I learned something new in the Pioneer Press today. For those of you familiar with that rag, you may now slowly get off the floor.

Turns out that much of the meat available through the regular routes, like ah, grocery stores or SuperTarget, has been treated with carbon monoxide in order to make the flesh stay all squeaky pink long after it should start getting funky and gray. You know, sort of gross-looking, nature's way of saying: "Stop! Don't eat me, I'm rotten."

This trick started five years ago when the FDA deemed the practice "generally recognized as safe" or GRAS, a regulatory category. The carbon monoxide binds a muscle protein in the meat, making it forever, permanently pink.

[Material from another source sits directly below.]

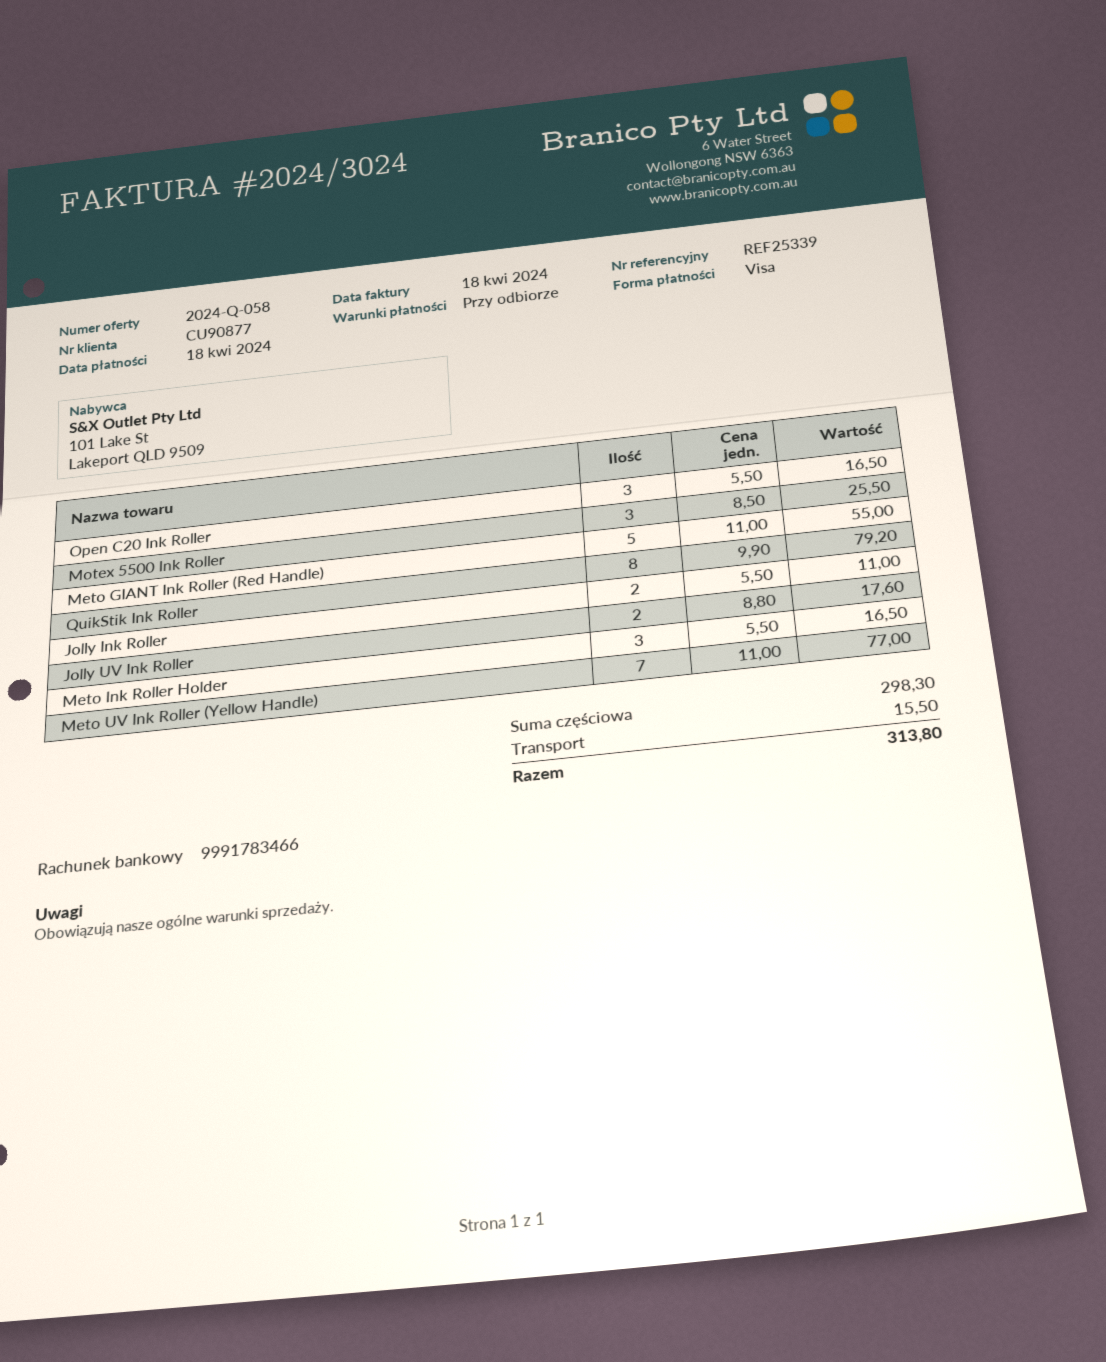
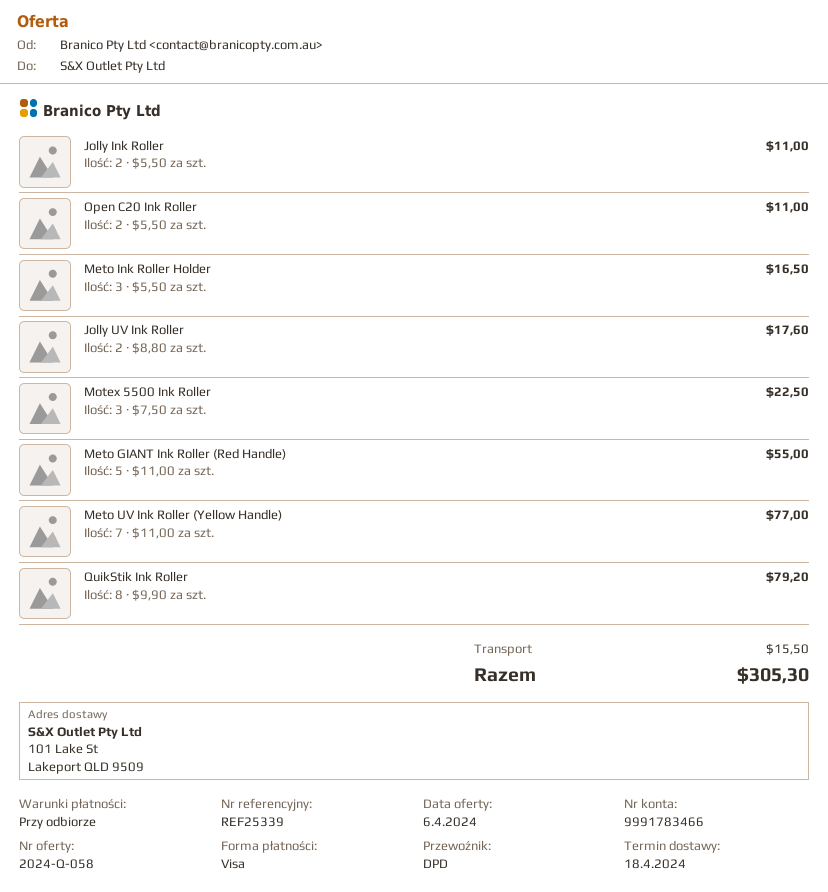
Open C20 Ink Roller: 3 x 5.50 = 16.50 -> 2 x 5.50 = 11.00
Motex 5500 Ink Roller: 3 x 8.50 = 25.50 -> 3 x 7.50 = 22.50
total: 313.80 -> 305.30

Without the carbon monoxide, meat starts out purplish-red (right after the animal's tortuous life and death), turns pink after some magical interaction with air and as it rots, brown. Highly inconvenient when you're trying to sell something right up to its expiration date.

GRAS, hmmm.

Or maybe Merrick can just suck on an Elmo.

4 comments:

Anonymous said...

I have tried to become vegetarian slowly with vegan being an Ideal goal but it is not easy. I am justing giving into the fact that if we/I do eat meat it has to be local-grainfed and all of that. I don't think it is a left view but a common sense view that we should all buy more locally for all the obvious reasons and support local farms. harper sings "old macdonald had a factory farm" too funny. Target is just a flipflopper and what they think is the right thing to do.

Hope For Healing said...

OMG! That guy looks like the guy I buy my eyeglasses from at IWARE! How great is that! This story is so scary, and yet another reason not to shop at big box stores. Direct from the Farmer, direct from the Farmer. Mary, if I didn't have your blog, I would know nothing about the world at large.

Minnesota Matron said...

I read Fast Food Nation and then saw the movie. The movie takes great creative latitude, imagining the lives of illegal immigrants who work in the slaughter houses and at fast food places -- and by imagining, I mean the movie is about these people. The last thirty minutes of that movie was so horrible, the depth of suffering so great, that I realized I would never ever eat 'regular' meat again. No more restaurant meat, no more eating at other people's houses - only the family farm from which we buy our meat or another trusted source. Really-- I can't. The movie made that much of an impression. And, we buy every ounce of meat we eat from Mississippi Market or Otis Family Farm. Bob Otis owns the farm and once and names all of his livestock, who roam the farm until (yes, still) he slaughters them. So there's still killing but there's also life given first and life respected. VERY complicated.

Anonymous said...

The book Skinny Bitch has some other in your face stuff about the treatment of livestock. I was craving a Big Mac recently for some reason and I ordered one without the meat. It was actually OK, how funny is that? It takes a real conscious effort to eat right!